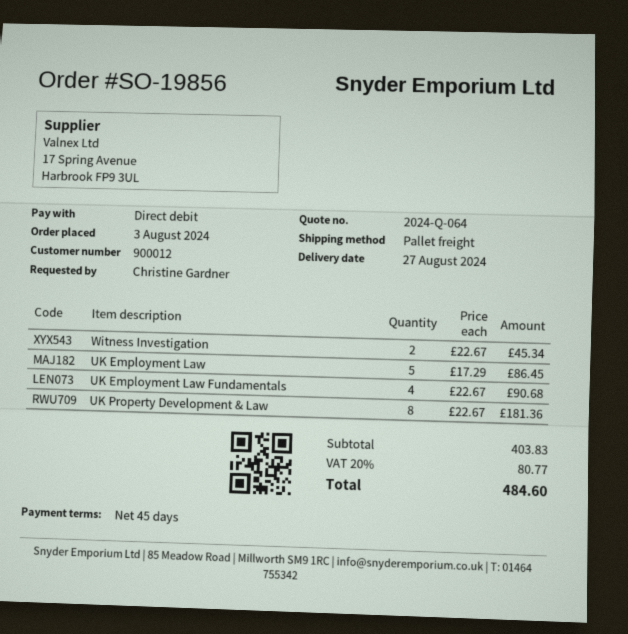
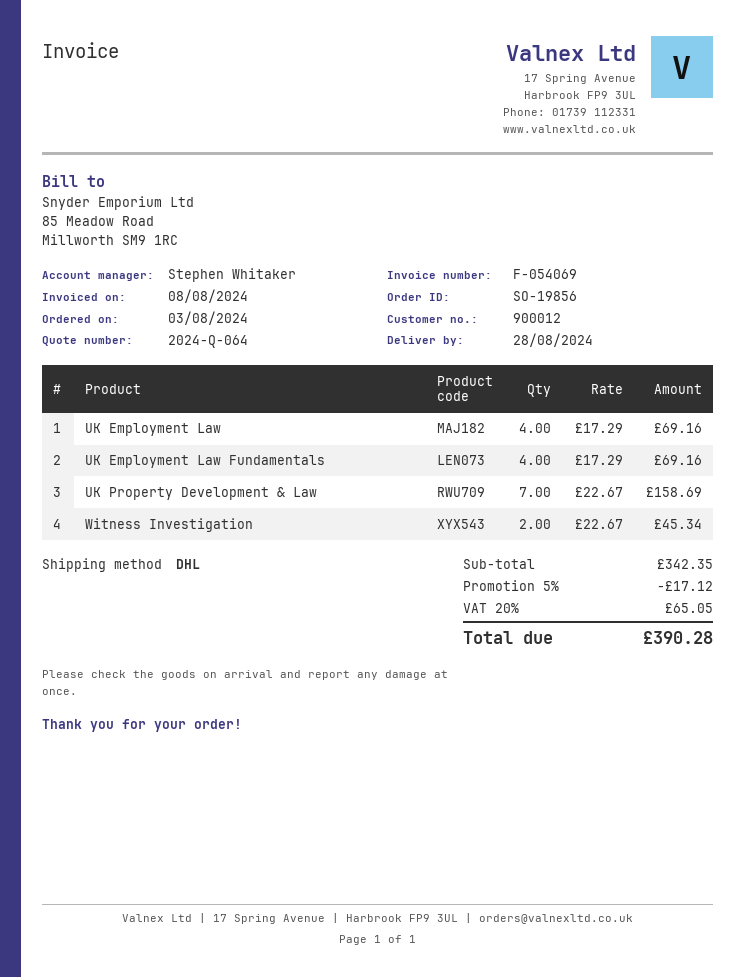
delivery date: 2024-08-27 -> 2024-08-28
shipping method: pallet freight -> DHL
UK Employment Law: 5 x 17.29 = 86.45 -> 4 x 17.29 = 69.16
UK Employment Law Fundamentals: 4 x 22.67 = 90.68 -> 4 x 17.29 = 69.16
UK Property Development & Law: 8 x 22.67 = 181.36 -> 7 x 22.67 = 158.69
subtotal: 403.83 -> 342.35
discount: none -> 5% = 17.12
tax: 20% = 80.77 -> 20% = 65.05
total: 484.60 -> 390.28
# # # #
- **WORK ITEM**:
Write the material out again exactly. Do not include the pictures.

- **ANSWER SECTION**:
delivery date: 2024-08-27 -> 2024-08-28
shipping method: pallet freight -> DHL
UK Employment Law: 5 x 17.29 = 86.45 -> 4 x 17.29 = 69.16
UK Employment Law Fundamentals: 4 x 22.67 = 90.68 -> 4 x 17.29 = 69.16
UK Property Development & Law: 8 x 22.67 = 181.36 -> 7 x 22.67 = 158.69
subtotal: 403.83 -> 342.35
discount: none -> 5% = 17.12
tax: 20% = 80.77 -> 20% = 65.05
total: 484.60 -> 390.28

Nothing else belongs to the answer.